Alternatively, you could allow division by zero, but then you'd have contradictions. This seems like a deal-breaker, and it is most of the time, but probability works pretty well in spite of it. For example, the probability of hitting a smaller area within a larger one (e.g. hitting the 1-square inch bulls eye of a much larger dart board) is the area of the smaller divided by the area of the larger. However, the probability of hitting a single point overall in the larger area is zero, so if you attempt to compute the probability of hitting the larger area (out of the entire larger area, so larger area / larger area or P(1) )by summing up the probability of hitting any individual point, this infinite summation will lead you to a probability of 0% instead of 100%!
Back to division by zero. 1 / 0 = some imaginary number z, but then 0 * z would equal 0 and not 1, leading to a contradiction.
Even worse, 0 / 0 could equal any number. After all, 0 * z = 0, so 0 / 0 = z, but 0 * 1 = 0, so 0 / 0 = 1, and 0 * 0 = 0, so 0 / 0 = 0, 0 * i = 0, so 0 / 0 = i, etc. This makes 0 / 0 indeterminate.
1. 0^0 is def = 1 because lim x->0 x^x = 1 and x^x is continuous on all real x != 0
So? x to the power of x is not continuous when x equals 0, and the limit of a value is different from the value.
Additionally, the limit of 0 to the power of x as x approaches 0 is 0. This gives a different answer than your formula, which means the value of 0 to the power of 0 is indeterminate.
0 to the power of 0 is itself indeterminate. One way to define power of zero is like this:
x^0 = x^-1 * x^1
Of course, by definition
x^-1 = 1/(x^1)
This gives
x^1 / x^1 = x/x
When x is not equal to zero, it's obvious that this is equal to one. But when x is equal to zero, then this ends up as 0/0 which is indeterminate as discussed above.
Following this definition, 0 to the power of 0 can be argued to be anything (e.g. 0, 1, i, -264, etc...), the same way 0/0 is.
The real reason that 0 to the power of 0 is considered as equal to 1 is because it is useful to do so as it simplifies things like the binomial theorem by removing special cases.

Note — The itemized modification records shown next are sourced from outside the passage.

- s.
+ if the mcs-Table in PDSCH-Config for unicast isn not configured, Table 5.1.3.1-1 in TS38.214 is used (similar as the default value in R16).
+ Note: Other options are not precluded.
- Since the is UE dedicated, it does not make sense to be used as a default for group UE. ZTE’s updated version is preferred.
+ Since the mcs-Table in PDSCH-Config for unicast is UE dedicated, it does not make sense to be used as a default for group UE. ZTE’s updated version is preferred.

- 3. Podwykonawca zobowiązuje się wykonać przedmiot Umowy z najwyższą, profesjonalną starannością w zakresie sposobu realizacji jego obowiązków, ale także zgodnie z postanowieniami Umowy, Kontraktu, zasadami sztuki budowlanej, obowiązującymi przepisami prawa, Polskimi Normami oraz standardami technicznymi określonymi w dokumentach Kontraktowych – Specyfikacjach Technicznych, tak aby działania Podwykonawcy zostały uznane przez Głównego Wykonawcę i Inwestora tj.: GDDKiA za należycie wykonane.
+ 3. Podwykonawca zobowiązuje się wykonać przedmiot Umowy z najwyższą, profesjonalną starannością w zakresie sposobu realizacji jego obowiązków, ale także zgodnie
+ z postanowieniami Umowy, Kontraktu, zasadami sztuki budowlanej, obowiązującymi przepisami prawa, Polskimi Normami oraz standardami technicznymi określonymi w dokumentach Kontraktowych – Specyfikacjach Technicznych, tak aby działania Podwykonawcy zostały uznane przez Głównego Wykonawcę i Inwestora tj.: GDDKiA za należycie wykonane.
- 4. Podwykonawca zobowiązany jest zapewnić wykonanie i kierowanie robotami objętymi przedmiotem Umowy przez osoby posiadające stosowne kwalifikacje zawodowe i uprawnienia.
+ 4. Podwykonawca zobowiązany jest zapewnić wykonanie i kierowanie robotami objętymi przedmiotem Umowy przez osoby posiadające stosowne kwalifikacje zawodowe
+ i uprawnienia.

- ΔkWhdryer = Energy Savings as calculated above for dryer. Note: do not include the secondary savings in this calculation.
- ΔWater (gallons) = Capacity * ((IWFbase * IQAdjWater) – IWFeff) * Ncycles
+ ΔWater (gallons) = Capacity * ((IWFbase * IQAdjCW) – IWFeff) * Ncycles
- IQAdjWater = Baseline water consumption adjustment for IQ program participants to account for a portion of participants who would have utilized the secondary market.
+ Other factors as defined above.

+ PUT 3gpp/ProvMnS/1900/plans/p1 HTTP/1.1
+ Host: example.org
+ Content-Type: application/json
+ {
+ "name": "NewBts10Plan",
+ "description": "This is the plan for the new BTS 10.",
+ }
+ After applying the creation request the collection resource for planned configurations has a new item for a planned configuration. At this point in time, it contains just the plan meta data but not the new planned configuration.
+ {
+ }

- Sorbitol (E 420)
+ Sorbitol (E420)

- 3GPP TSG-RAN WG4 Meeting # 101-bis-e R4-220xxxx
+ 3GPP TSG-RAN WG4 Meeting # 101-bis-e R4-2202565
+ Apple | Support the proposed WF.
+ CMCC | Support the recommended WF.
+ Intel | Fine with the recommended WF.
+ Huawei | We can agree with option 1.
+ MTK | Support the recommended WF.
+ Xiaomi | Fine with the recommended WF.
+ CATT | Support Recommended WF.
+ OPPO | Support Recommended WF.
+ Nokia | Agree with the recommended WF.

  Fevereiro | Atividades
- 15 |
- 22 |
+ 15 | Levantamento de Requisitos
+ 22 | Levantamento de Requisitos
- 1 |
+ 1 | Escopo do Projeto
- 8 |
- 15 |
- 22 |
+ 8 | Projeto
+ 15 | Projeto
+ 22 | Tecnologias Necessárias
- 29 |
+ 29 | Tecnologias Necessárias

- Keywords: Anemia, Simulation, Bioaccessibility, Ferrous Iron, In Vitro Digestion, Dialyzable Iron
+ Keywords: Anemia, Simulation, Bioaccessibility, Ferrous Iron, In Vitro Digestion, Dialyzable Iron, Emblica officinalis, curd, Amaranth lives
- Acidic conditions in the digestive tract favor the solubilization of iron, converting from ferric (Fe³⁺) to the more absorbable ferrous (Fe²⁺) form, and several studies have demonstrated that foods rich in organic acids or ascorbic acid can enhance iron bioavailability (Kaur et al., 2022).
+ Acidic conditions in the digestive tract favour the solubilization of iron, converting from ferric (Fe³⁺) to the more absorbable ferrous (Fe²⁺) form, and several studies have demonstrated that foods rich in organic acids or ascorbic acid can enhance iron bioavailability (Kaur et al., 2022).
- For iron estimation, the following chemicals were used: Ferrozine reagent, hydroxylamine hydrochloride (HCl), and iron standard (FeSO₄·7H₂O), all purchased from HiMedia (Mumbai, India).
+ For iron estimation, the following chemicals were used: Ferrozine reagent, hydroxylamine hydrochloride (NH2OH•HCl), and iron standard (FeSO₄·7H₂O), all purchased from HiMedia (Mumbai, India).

Likewise, and to quote Wikipedia,
It is useful to define gcd(0, 0) = 0 and lcm(0, 0) = 0 because then the natural numbers become a complete distributive lattice with gcd as meet and lcm as join operation. This extension of the definition is also compatible with the generalization for commutative rings given below.
3. Normalisation: Q(0,0) = 0: Q(x,y) = (x/gcd(x,y), y/gcd(x,y))
By normalization, are you refering to normalized vectors, normalization property, or statistical normalization? None of these seem to fit.
Perhaps you mean something like "to make the function seem normal, as applies to common sense, by replacing its undefined and indeterminate cases with values that seem to make sense, according to common sense".
In that case, I'm fine with your definition, but I'd argue:
Normalization: POW(0,0) = 1: POW(x,x) = x^x